While working at a still famous computer three letter computer company (there are a couple of them you know) I was debugging a CPU board I had designed. Things seemed to be going pretty well, except for a random crash. This crash was the result of a memory ECC error, and this was clear. We began collecting data on all crashes, looking for data or address patterns to the failures. But the problem didn’t occur all that often, so it was going to be hard to find.
We did some temperature, voltage and frequency margining, and found the problem to respond as though it was a clear timing violation….yet the more we looked at it with oscilloscope and logic analyzer, we did not see any issues.
We then noticed that error rates were memory vendor related, with one particular vendor’s devices having a much larger failure rate than others. (and one vendor not failing at all)
We called in Engineers from the failing vendor, and we looked at the problem together for a week. We saw nothing. All the timing looked good, and even though the problem did not occur often, we had been able to hook up the logic analyzer and create a trigger that allowed us to capture any signals we wanted at the time of the error. (unfortunately, the error was created during the write, so it really wasn’t always in the trace)
Well, at one point, we were scoping around and we looked at a signal going between two memory controller PALS. (this will probably date the problem for you) The signal “looked funny”, but it was only a point to point signal, so it made little sense. We went in and checked the PAL equations, to make sure we had not messed them up, and we just kept looking at this strange signal, knowing that we were onto something, but now knowing that was going on.

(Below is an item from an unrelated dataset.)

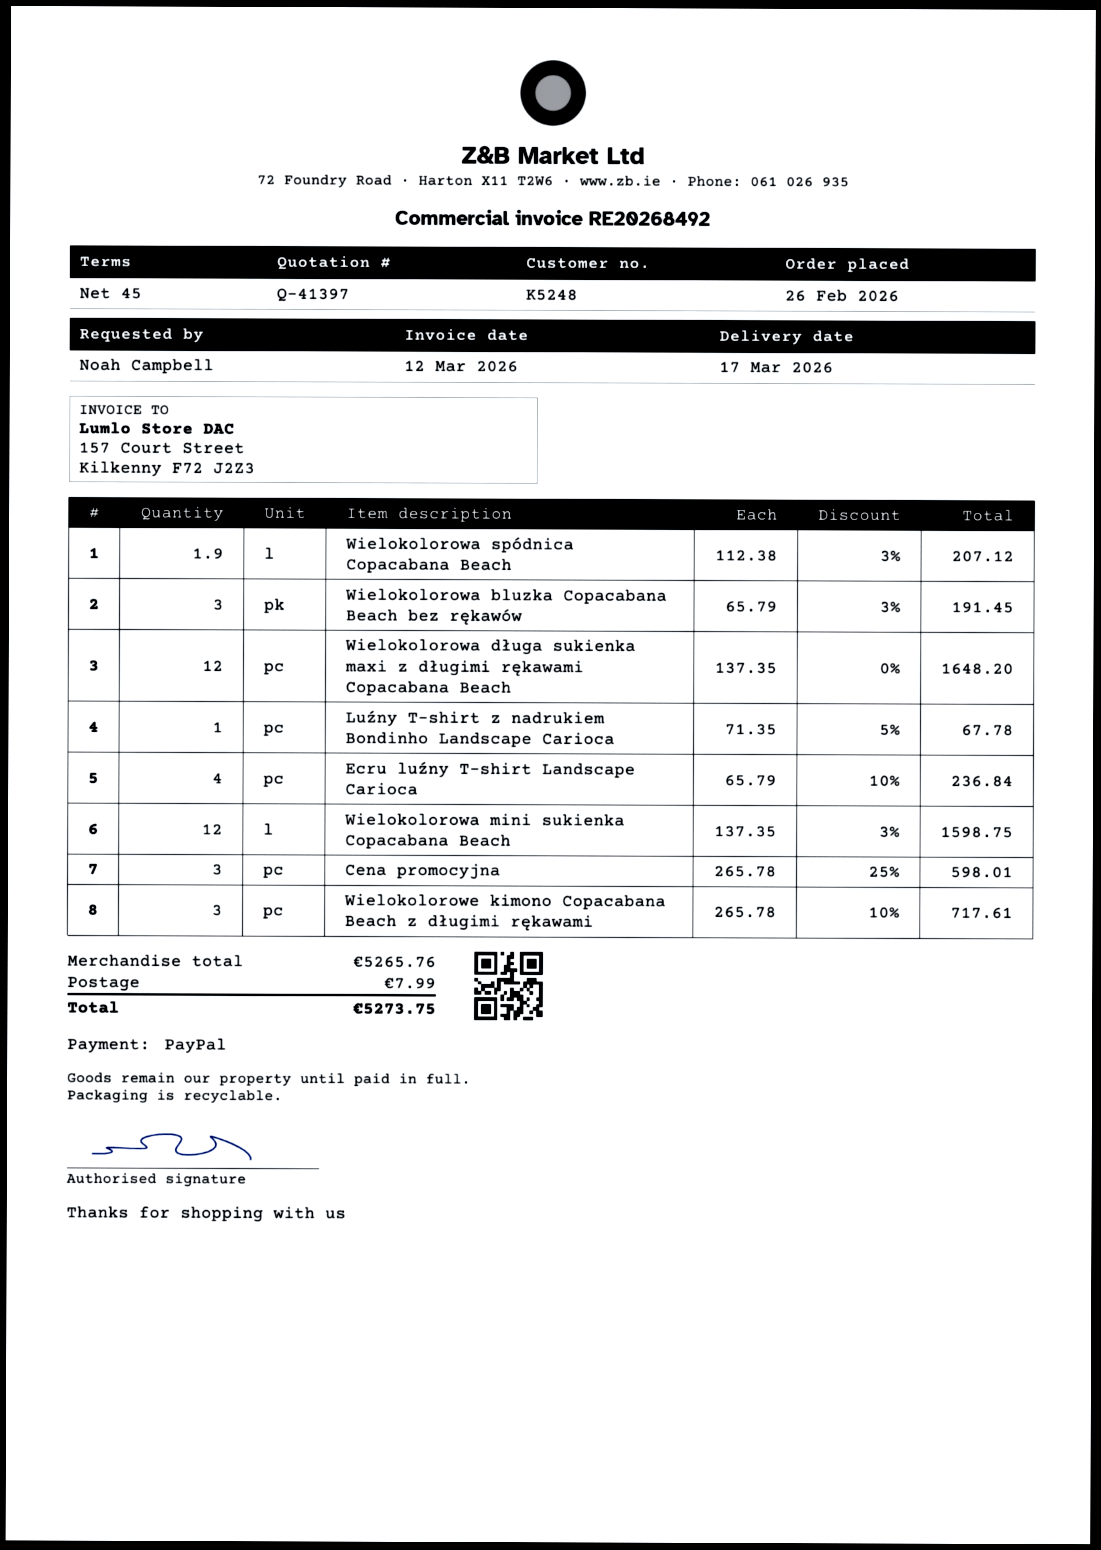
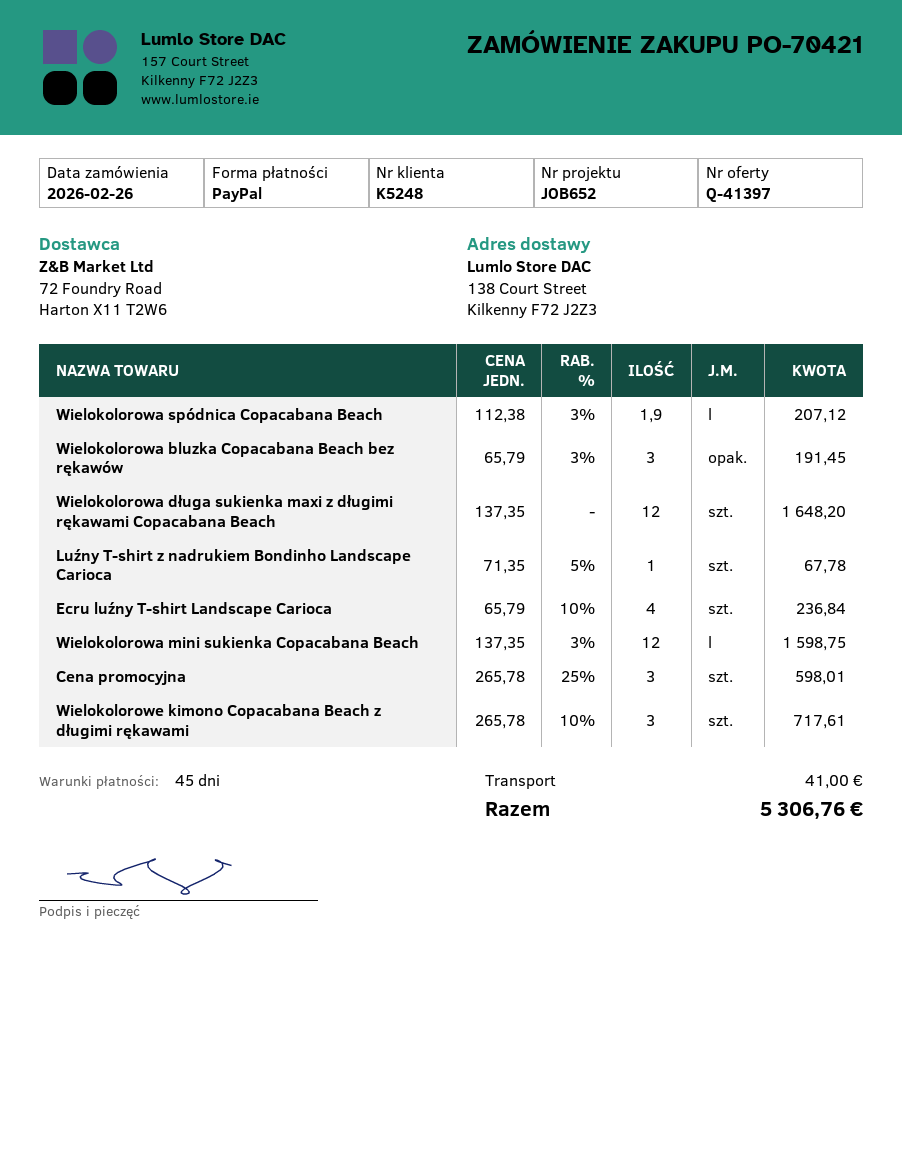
shipping: 7.99 -> 41.00
total: 5273.75 -> 5306.76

Then a quick look at the schematic showed that there really was only one other SMALL item in the circuit, and this was a 20 ohm series resistor. We looked at it, and it was stuffed….but it looked like it might have gone on upside down as we could not read the value…….BUT WAIT….thinking quick, and remembering the shape of the signal we were looking at, we realized that that resistor was acting like a capacitor!
Sure enough, we took it off and it was a capacitor. We then checked other board in the proto run, and they were incorrectly stuffed. A peek at the BOM and it was clear, someone had somehow fat fingered the BOM entry of an ECO. The capacitor was called out in the BOM. We had been working on a problem for three weeks that was a simple BOM error that we should have picked up in the initial board inspection. (had we done a close check)
Lesson learned…..no matter how much it seems to be a waste of time, go through the “start-up checklist” every time. It will save you in the long run. (check power to ground shorts, visual inspection, board mechanical dimensions, BOM check against board and schematic, etc…)